§ What is expected:
Say, as a bare number, how many lines of the listing contain "oils".

- - -

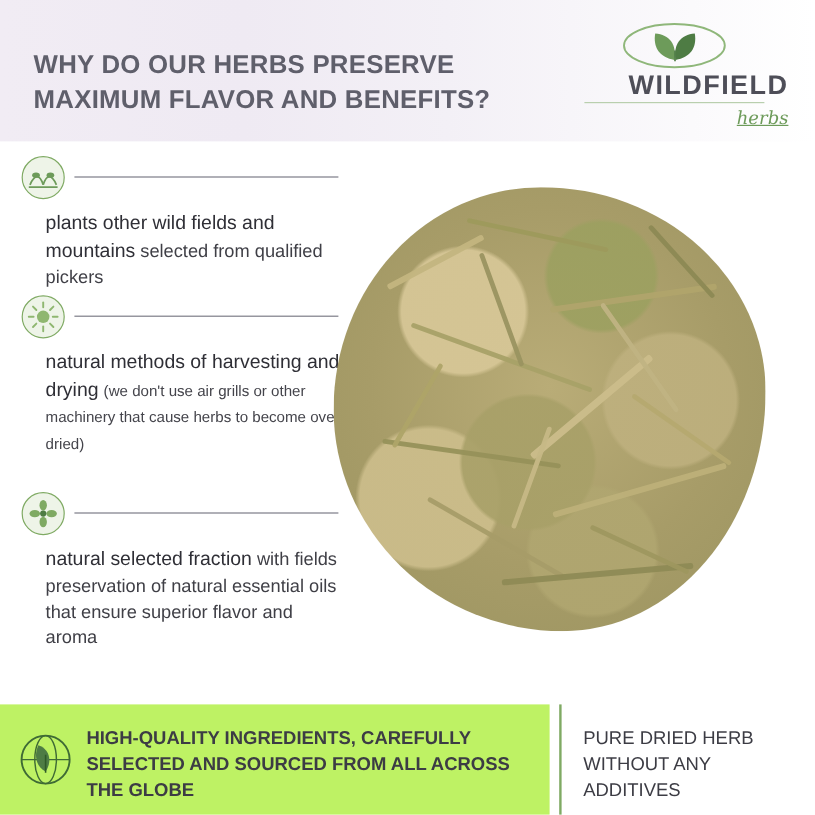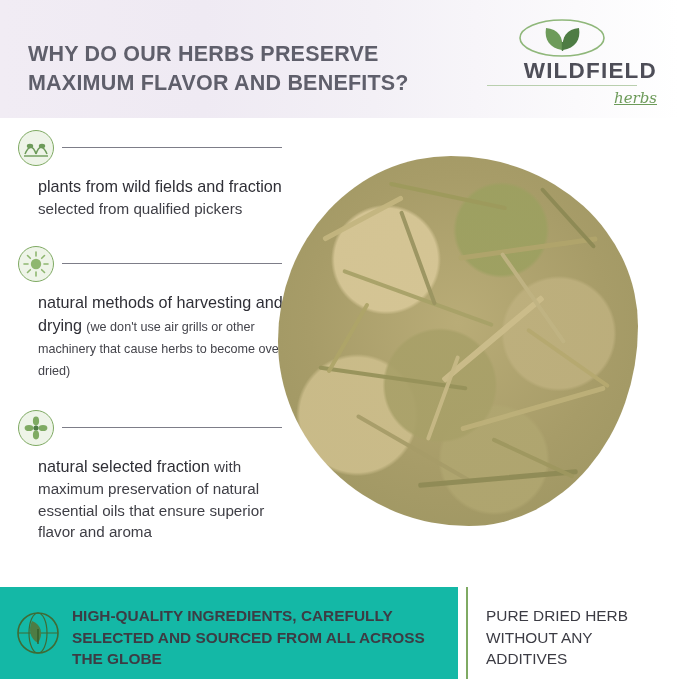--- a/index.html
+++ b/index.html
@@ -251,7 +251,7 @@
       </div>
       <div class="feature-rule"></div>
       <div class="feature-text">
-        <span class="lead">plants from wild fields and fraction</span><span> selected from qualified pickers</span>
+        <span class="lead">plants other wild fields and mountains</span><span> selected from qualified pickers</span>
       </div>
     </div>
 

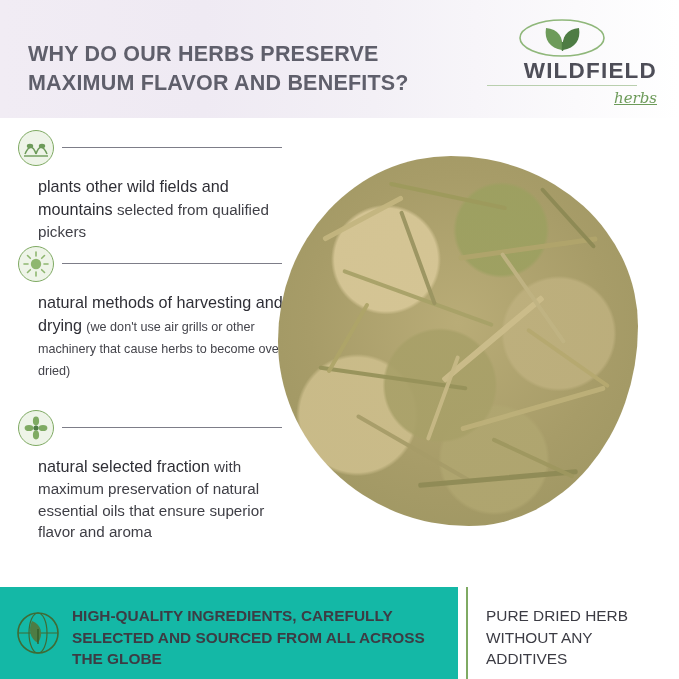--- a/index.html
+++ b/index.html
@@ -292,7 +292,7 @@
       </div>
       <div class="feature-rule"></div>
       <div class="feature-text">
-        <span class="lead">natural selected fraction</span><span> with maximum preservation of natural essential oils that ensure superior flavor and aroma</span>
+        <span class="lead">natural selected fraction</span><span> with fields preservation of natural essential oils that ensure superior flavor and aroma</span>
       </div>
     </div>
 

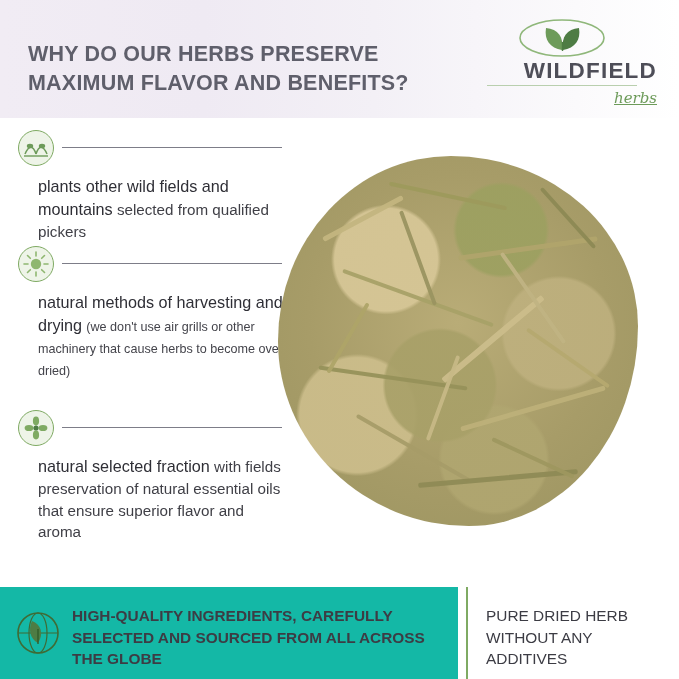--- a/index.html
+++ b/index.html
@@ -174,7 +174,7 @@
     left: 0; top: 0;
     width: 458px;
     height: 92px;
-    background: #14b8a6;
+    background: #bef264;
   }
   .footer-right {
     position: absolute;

- - -

§ Task solution:
2